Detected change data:

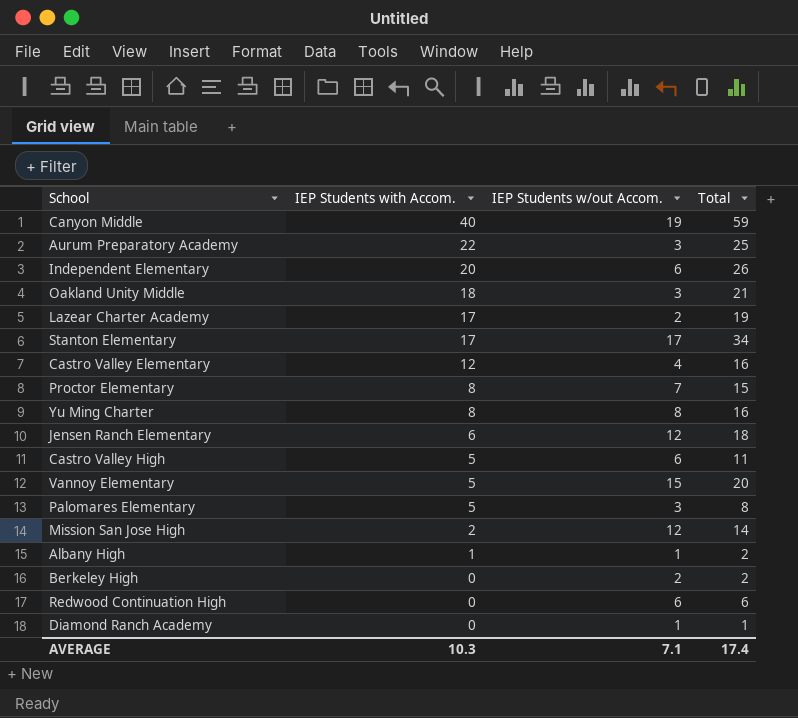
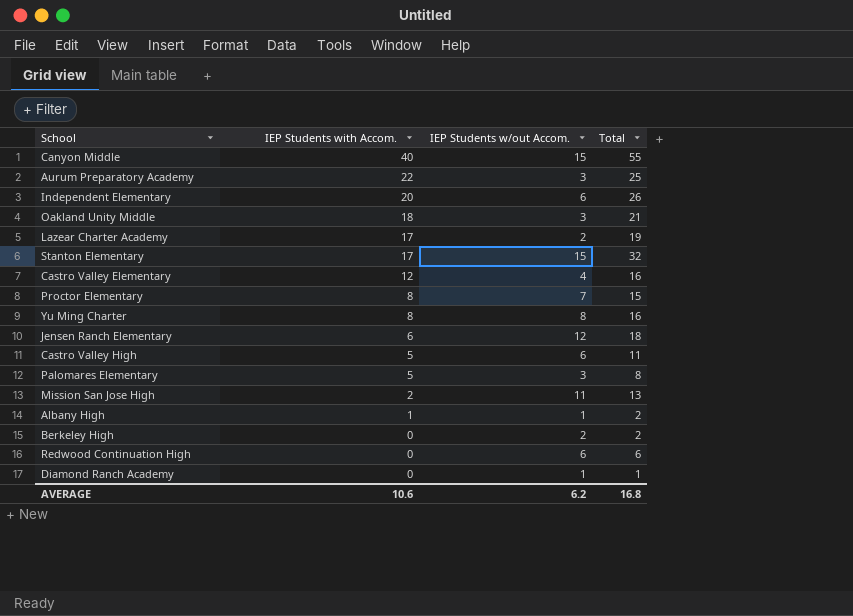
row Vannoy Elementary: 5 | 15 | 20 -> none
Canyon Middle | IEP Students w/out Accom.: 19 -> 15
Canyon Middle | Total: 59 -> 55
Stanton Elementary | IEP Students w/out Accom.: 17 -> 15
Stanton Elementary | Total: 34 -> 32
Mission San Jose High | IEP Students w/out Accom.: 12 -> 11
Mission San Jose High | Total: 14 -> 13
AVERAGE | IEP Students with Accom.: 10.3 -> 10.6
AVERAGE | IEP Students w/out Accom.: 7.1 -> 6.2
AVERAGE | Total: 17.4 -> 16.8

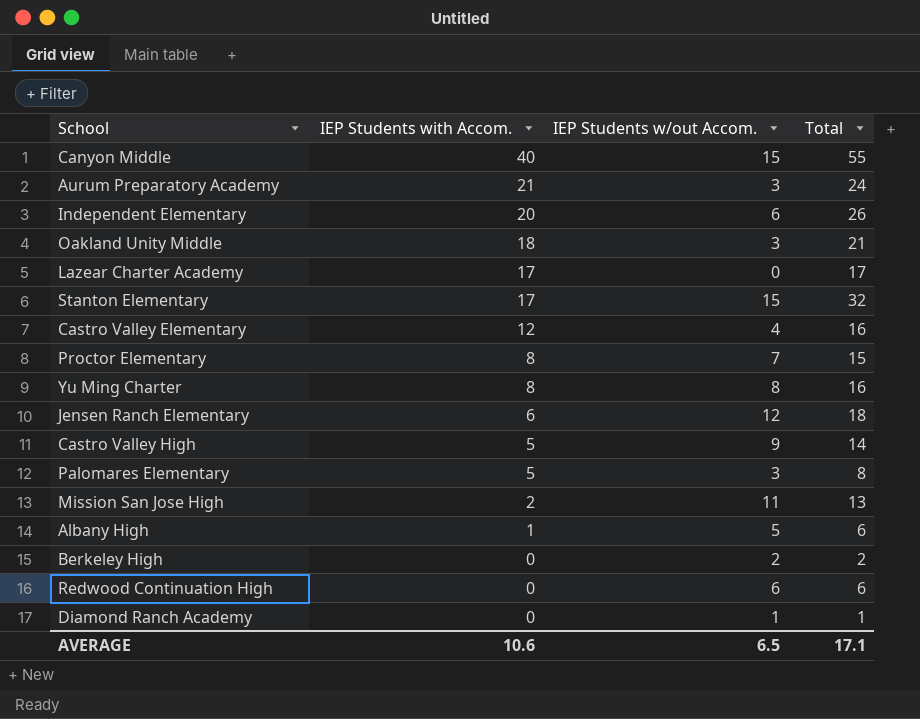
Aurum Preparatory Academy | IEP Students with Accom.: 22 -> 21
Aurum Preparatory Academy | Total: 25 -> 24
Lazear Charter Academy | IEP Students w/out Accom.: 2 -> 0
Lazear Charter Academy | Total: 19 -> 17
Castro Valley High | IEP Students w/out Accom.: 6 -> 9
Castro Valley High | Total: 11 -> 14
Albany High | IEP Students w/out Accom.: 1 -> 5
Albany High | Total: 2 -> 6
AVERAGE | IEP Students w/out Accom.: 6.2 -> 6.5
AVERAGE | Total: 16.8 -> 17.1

==

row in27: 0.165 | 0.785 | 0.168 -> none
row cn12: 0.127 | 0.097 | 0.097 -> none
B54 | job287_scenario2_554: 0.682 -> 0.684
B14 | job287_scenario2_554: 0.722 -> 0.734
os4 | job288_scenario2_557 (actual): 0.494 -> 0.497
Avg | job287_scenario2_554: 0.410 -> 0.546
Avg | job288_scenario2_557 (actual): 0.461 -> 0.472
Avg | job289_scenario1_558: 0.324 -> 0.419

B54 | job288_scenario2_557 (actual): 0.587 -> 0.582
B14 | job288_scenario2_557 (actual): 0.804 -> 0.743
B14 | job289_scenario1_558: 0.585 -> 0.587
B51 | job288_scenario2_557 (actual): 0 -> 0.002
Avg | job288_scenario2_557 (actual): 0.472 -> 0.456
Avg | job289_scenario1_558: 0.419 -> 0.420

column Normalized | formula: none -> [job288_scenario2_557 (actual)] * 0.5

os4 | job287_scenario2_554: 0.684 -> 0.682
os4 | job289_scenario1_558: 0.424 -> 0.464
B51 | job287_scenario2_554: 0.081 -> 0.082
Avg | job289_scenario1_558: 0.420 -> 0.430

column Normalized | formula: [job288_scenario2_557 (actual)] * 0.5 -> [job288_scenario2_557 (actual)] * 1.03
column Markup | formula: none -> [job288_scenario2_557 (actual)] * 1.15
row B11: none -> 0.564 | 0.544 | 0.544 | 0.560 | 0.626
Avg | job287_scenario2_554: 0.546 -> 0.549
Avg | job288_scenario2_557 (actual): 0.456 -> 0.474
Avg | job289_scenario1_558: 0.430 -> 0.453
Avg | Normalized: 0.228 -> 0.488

WHAT YOU ARE ASKED TO DO:
Among the entries above, locate the lines containing "Avg | job288_scenario2_557 (actual): 0.472" and "Avg | Normalized: 0.228 -> 0.488", and transcribe exactly those two lines and all lines between.

TASK SOLUTION:
Avg | job288_scenario2_557 (actual): 0.472 -> 0.456
Avg | job289_scenario1_558: 0.419 -> 0.420

column Normalized | formula: none -> [job288_scenario2_557 (actual)] * 0.5

os4 | job287_scenario2_554: 0.684 -> 0.682
os4 | job289_scenario1_558: 0.424 -> 0.464
B51 | job287_scenario2_554: 0.081 -> 0.082
Avg | job289_scenario1_558: 0.420 -> 0.430

column Normalized | formula: [job288_scenario2_557 (actual)] * 0.5 -> [job288_scenario2_557 (actual)] * 1.03
column Markup | formula: none -> [job288_scenario2_557 (actual)] * 1.15
row B11: none -> 0.564 | 0.544 | 0.544 | 0.560 | 0.626
Avg | job287_scenario2_554: 0.546 -> 0.549
Avg | job288_scenario2_557 (actual): 0.456 -> 0.474
Avg | job289_scenario1_558: 0.430 -> 0.453
Avg | Normalized: 0.228 -> 0.488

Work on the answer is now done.